Playing With Alex Again (Compiler Series Part IV)

Now that we have a scanner and parser I want to go back and add error reporting to both. For this post I’m only covering error reporting for the scanner. Our goal is simple, we want to abort on the first error the scanner encounters and print out the line and column number of the error.

In my previous post on the scanner I mentioned that we used the “basic” wrapper for Alex which provided a simple interface to the scanner that took a String and outputted a list of tokens.

For error reporting we need something more sophisticated. In particular the “posn” wrapper is almost perfect for our purposes. To use the “posn” wrapper we need to modify our Token type by annotating it with one property of type AlexPosn. The “posn” wrapper defines AlexPosn to contain the following three numbers, the absolute offset of the token, the line number of the token, and the column number of the token. Specifically

data AlexPosn = AlexPn !Int  -- absolute character offset
                       !Int  -- line number
                       !Int  -- column number

For now you can ignore the “!” in the “!Int”, for explanation of what it means go here.

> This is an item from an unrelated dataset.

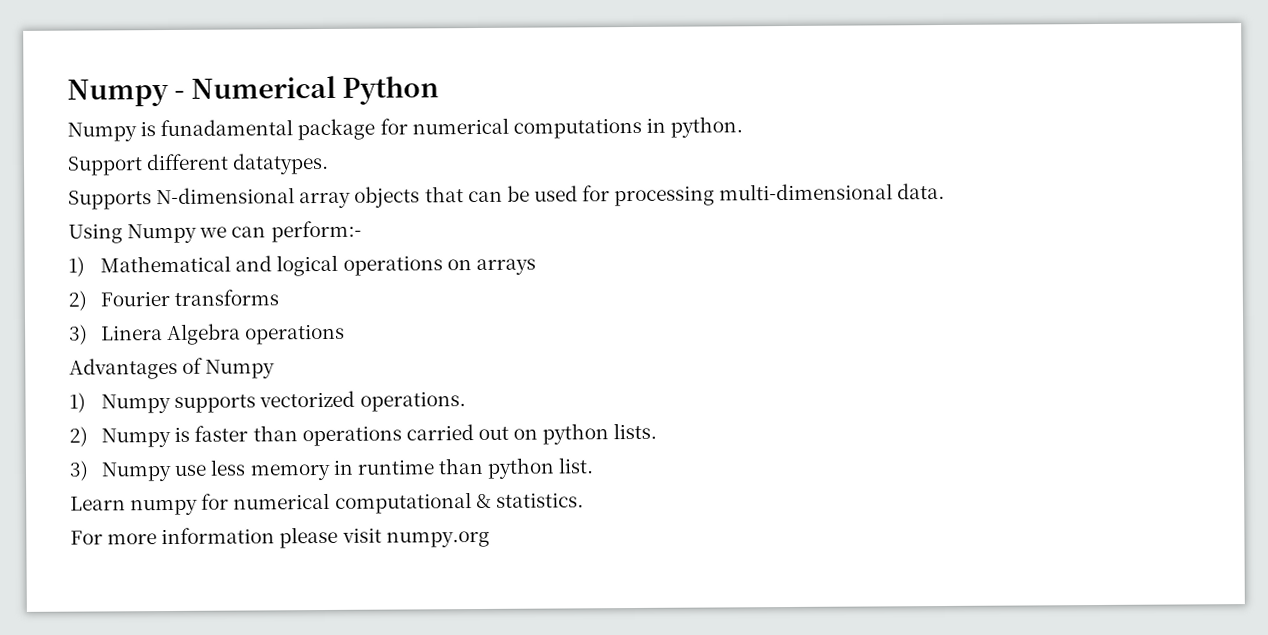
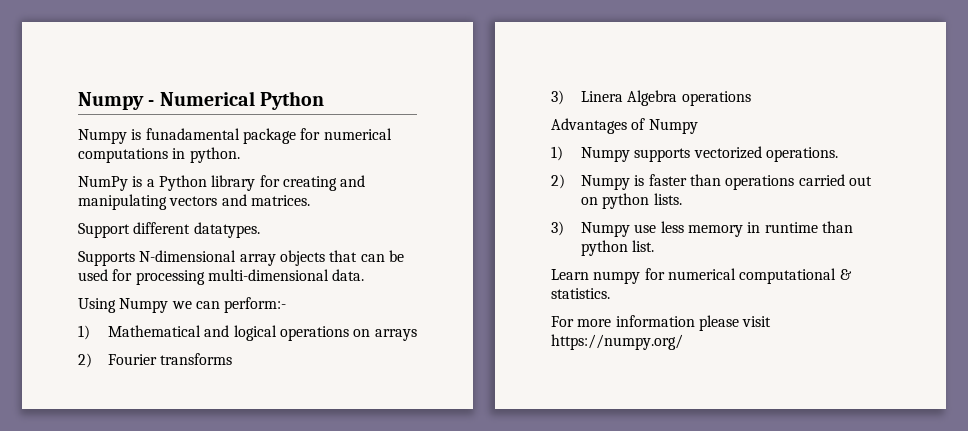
+ NumPy is a Python library for creating and manipulating vectors and matrices.
- For more information please visit numpy.org
+ For more information please visit https://numpy.org/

This is exactly what we need for error reporting. To use the “posn” wrapper we have to modify our Token type to include an AlexPosn for representing the token position. For example

data Token =
     	TLeftBrace       |

becomes

data Token =
     	TLeftBrace AlexPosn     |

We also have to modify the scanner actions to include the passed AlexPosn value on each action. I’ve included the modified actions below.

tokens :-

  $white+				;
  "class"				{ \p s -> TClass p }
  "new"					{ \p s -> TNew p }
  "String"				{ \p s -> TString p }
  "static"				{ \p s -> TStatic p }
  "void"				{ \p s -> TVoid p }
  "main"				{ \p s -> TMain p }
  "return"              { \p s -> TReturn p }
  "public"				{ \p s -> TPublic p }
  "extends"				{ \p s -> TExtend p }
  "int"					{ \p s -> TInt p }
  "boolean"				{ \p s -> TBool p }
  "if"					{ \p s -> TIf p }
  "else"				{ \p s -> TElse p }
  "true"				{ \p s -> TTrue p }
  "false"				{ \p s -> TFalse p }
  "this"				{ \p s -> TThis p }
  "length"				{ \p s -> TLength p }
  "while"				{ \p s -> TWhile p }
  $digit+				{ \p s -> TIntLiteral p (read s) }
  "."                   { \p s -> TPeriod p }
  "&&"			        { \p s -> TOp p (head s) }
  "!"					{ \p s -> TNot p }
  [\+\-\*\/]            { \p s -> TOp p (head s) }
  "<"                   { \p s -> TComOp p (head s) }
  "="					{ \p s -> TEquals p }
  ";" 					{ \p s -> TSemiColon p }
  "("					{ \p s -> TLeftParen p }
  ")"					{ \p s -> TRightParen p }
  $alpha[$alpha $digit \_ \']*	{ \p s -> TIdent p s }
  @string 	       	    { \p s -> TStringLiteral p (init (tail s)) -- remove the leading and trailing double quotes }
  "{"	 	 	   		{ \p s -> TLeftBrace p }
  "}"					{ \p s -> TRightBrace p }
  ","					{ \p s -> TComma p }
  "["					{ \p s -> TLeftBrack p }
  "]"					{ \p s -> TRightBrack p }
  "System.out.println"  { \p s -> TPrint p }
-- Each action has type ::AlexPosn -> String -> Token

Picking one specific example.

$digit+				{ \p s -> TIntLiteral p (read s) }

The “\p s -> TIntLiteral p (read s)” is an anonymous function that is passed two arguments, a String, “s”, and an AlexPosn, “p”. The function returns the token “TIntLiteral” with p as the token position and (read s) as the value of the actual integer.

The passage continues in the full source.